■ **Work to complete**:
Return exactly, please, the line that contains "ambities - MijnStreek" and every line after it through the end of the material that follows, leaving pictures aside.

=== Task material ===

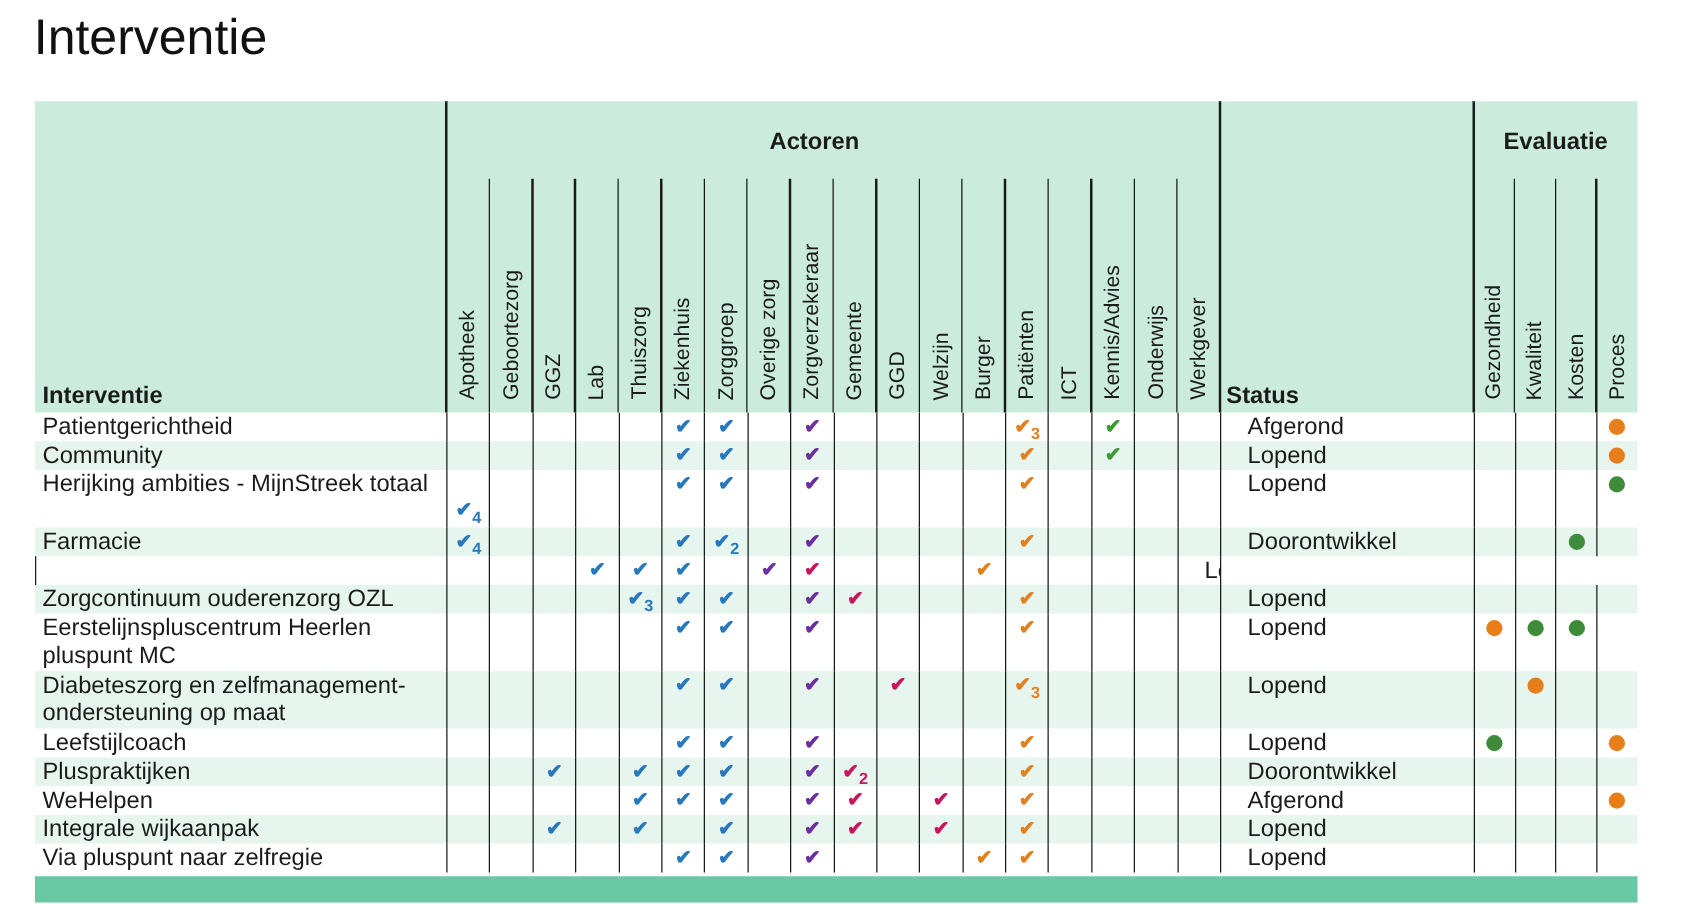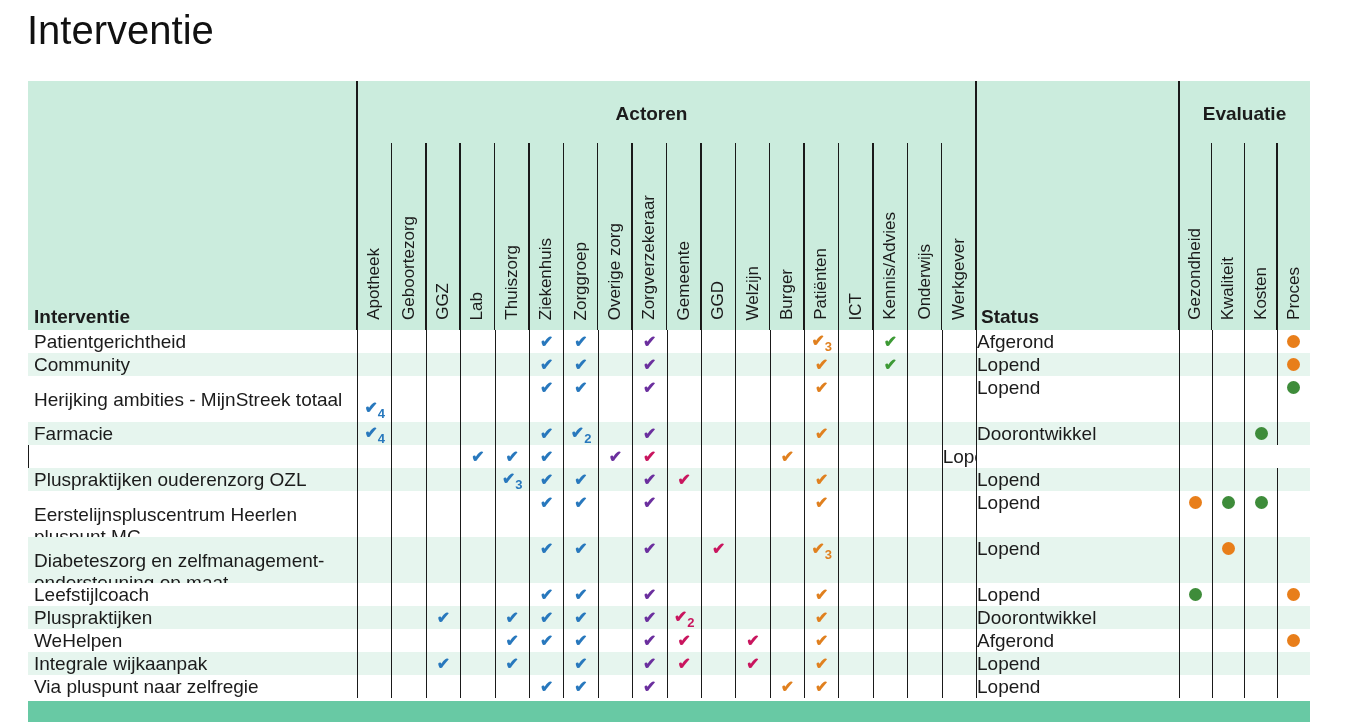"Afgerond" .statuscell { padding-left: 0 -> 21px }
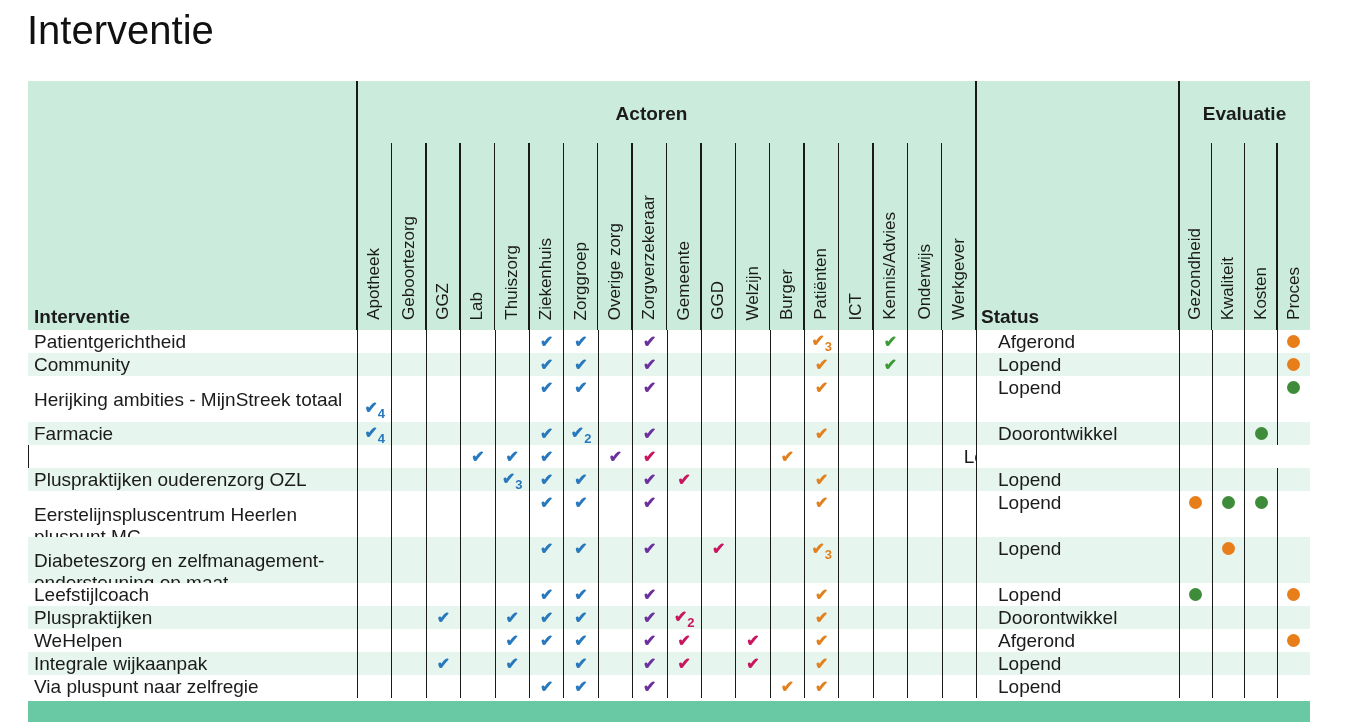"Herijking ambities - MijnStreek totaal" .tall .namecell { padding-top: 13px -> 1px }
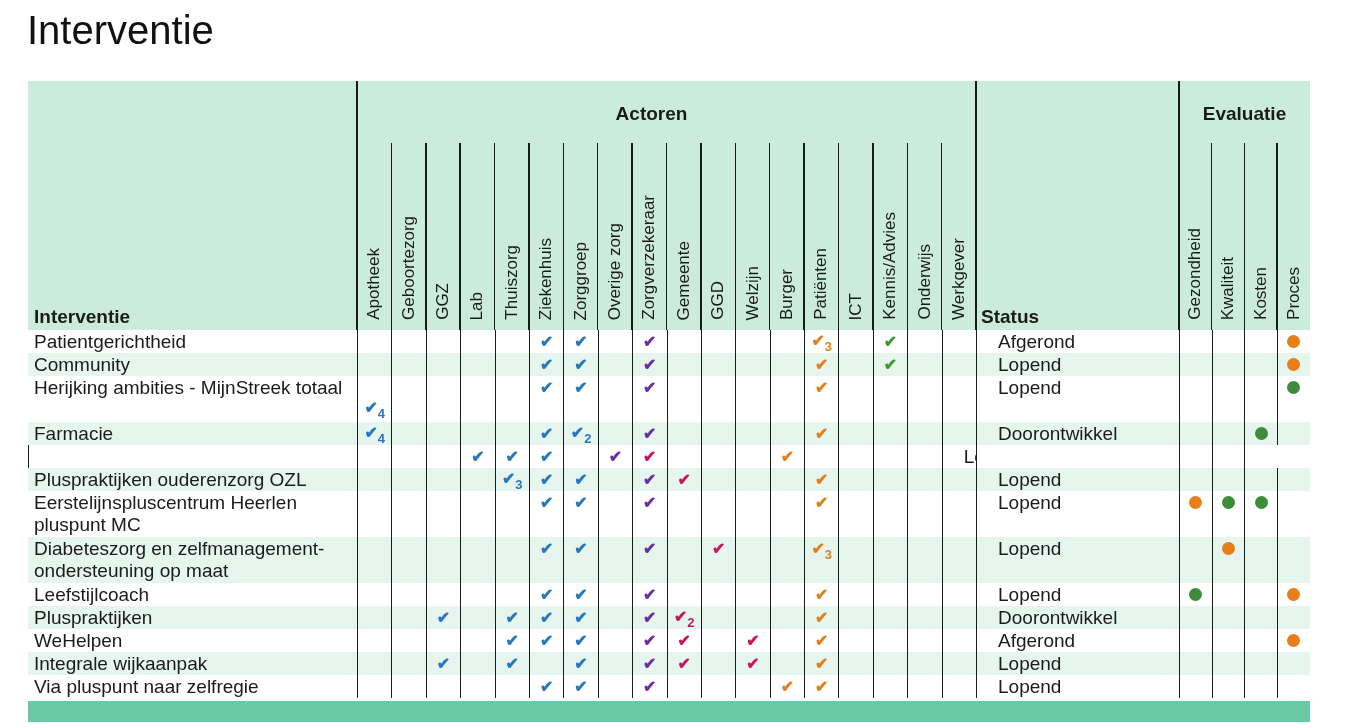"Pluspraktijken ouderenzorg OZL" div.namecell { text: Pluspraktijken -> Zorgcontinuum }
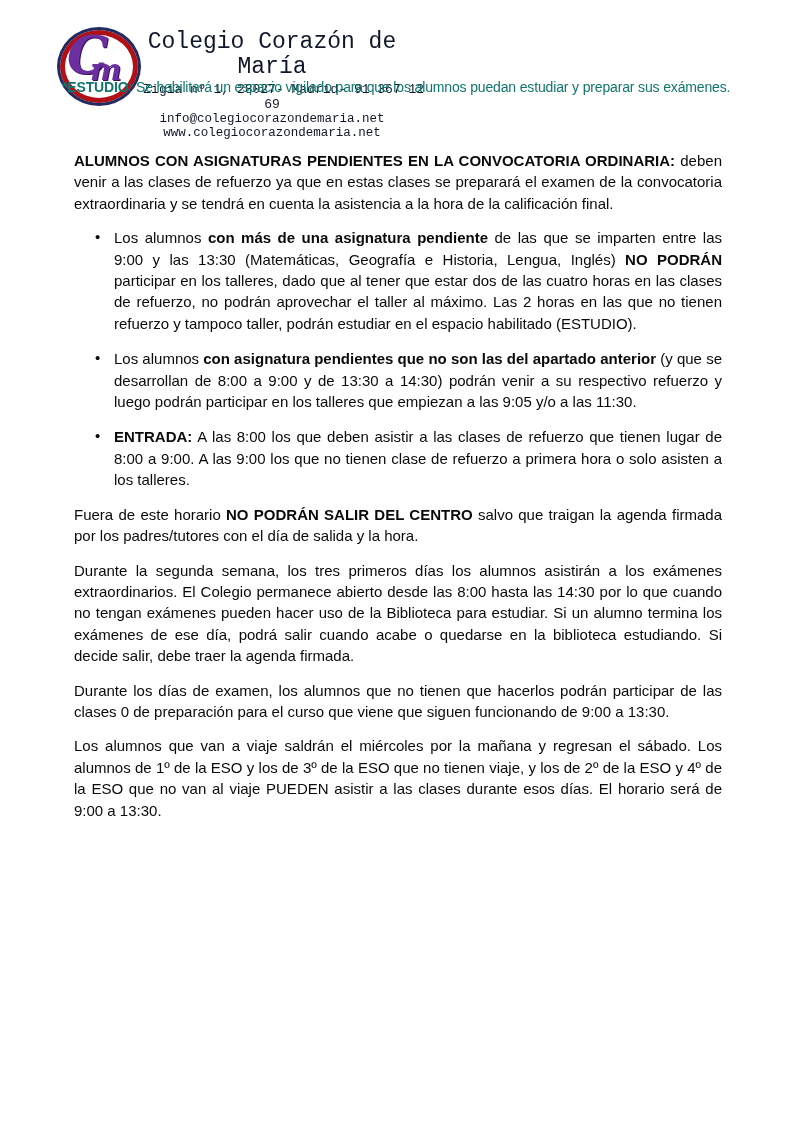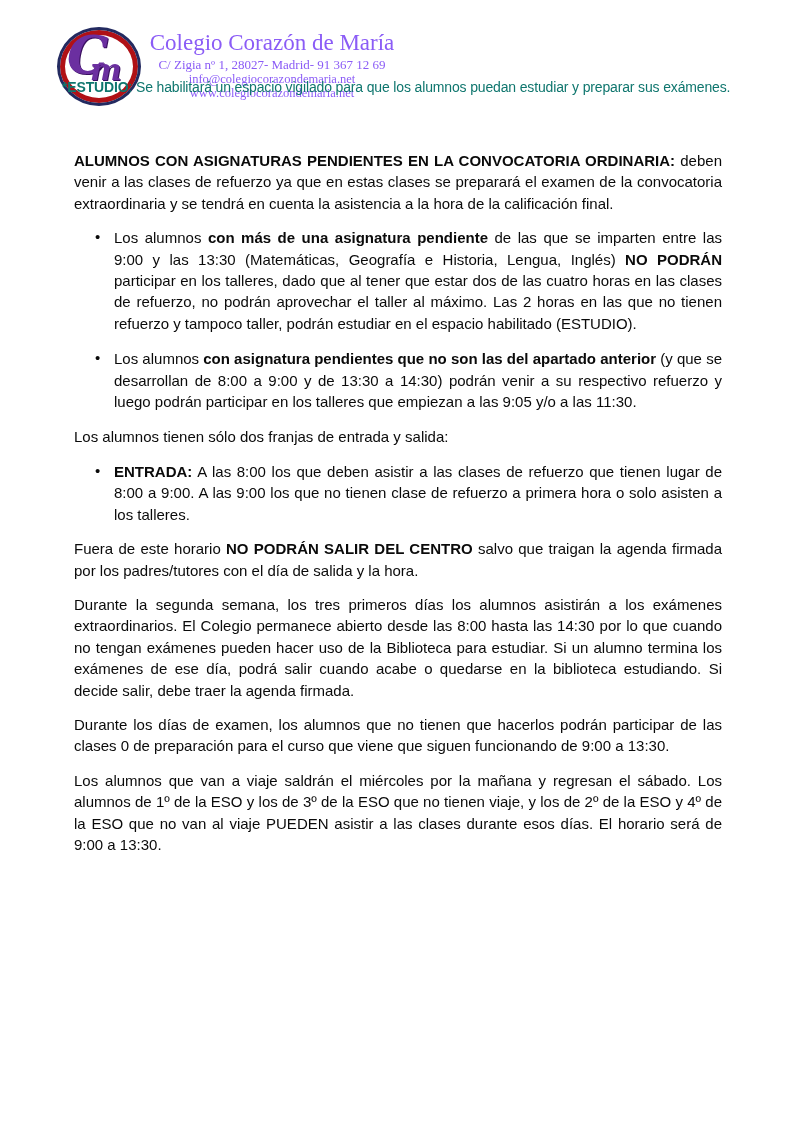"Colegio Corazón de María" .head-text { color: #8b5cf6 -> #0f172a; font-family: Liberation Serif, serif -> Liberation Mono, monospace }
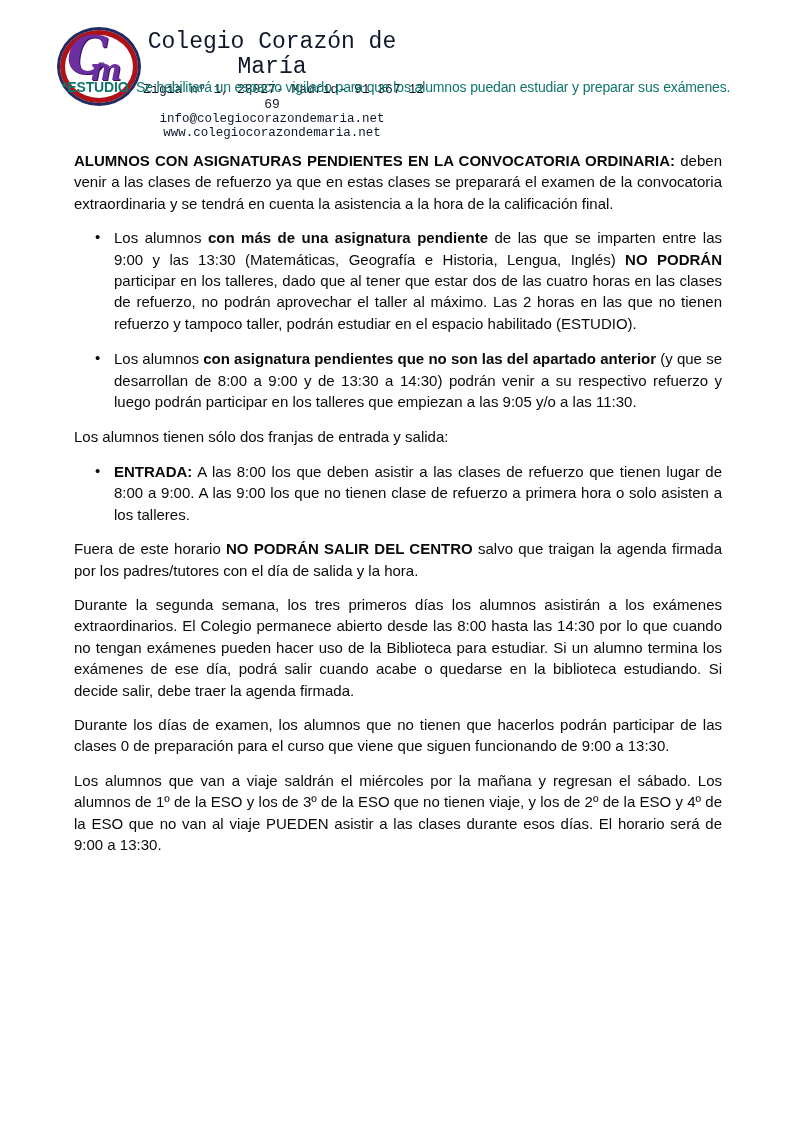"Los alumnos tienen sólo dos" p.doc { html: <p>Los alumnos tienen sólo dos franjas de entrada y salida:</p> -> none }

===

■ **Solution to the problem**:
"Herijking ambities - MijnStreek totaal" .tall .namecell { padding-top: 13px -> 1px }
"Pluspraktijken ouderenzorg OZL" div.namecell { text: Pluspraktijken -> Zorgcontinuum }
"Colegio Corazón de María" .head-text { color: #8b5cf6 -> #0f172a; font-family: Liberation Serif, serif -> Liberation Mono, monospace }
"Los alumnos tienen sólo dos" p.doc { html: <p>Los alumnos tienen sólo dos franjas de entrada y salida:</p> -> none }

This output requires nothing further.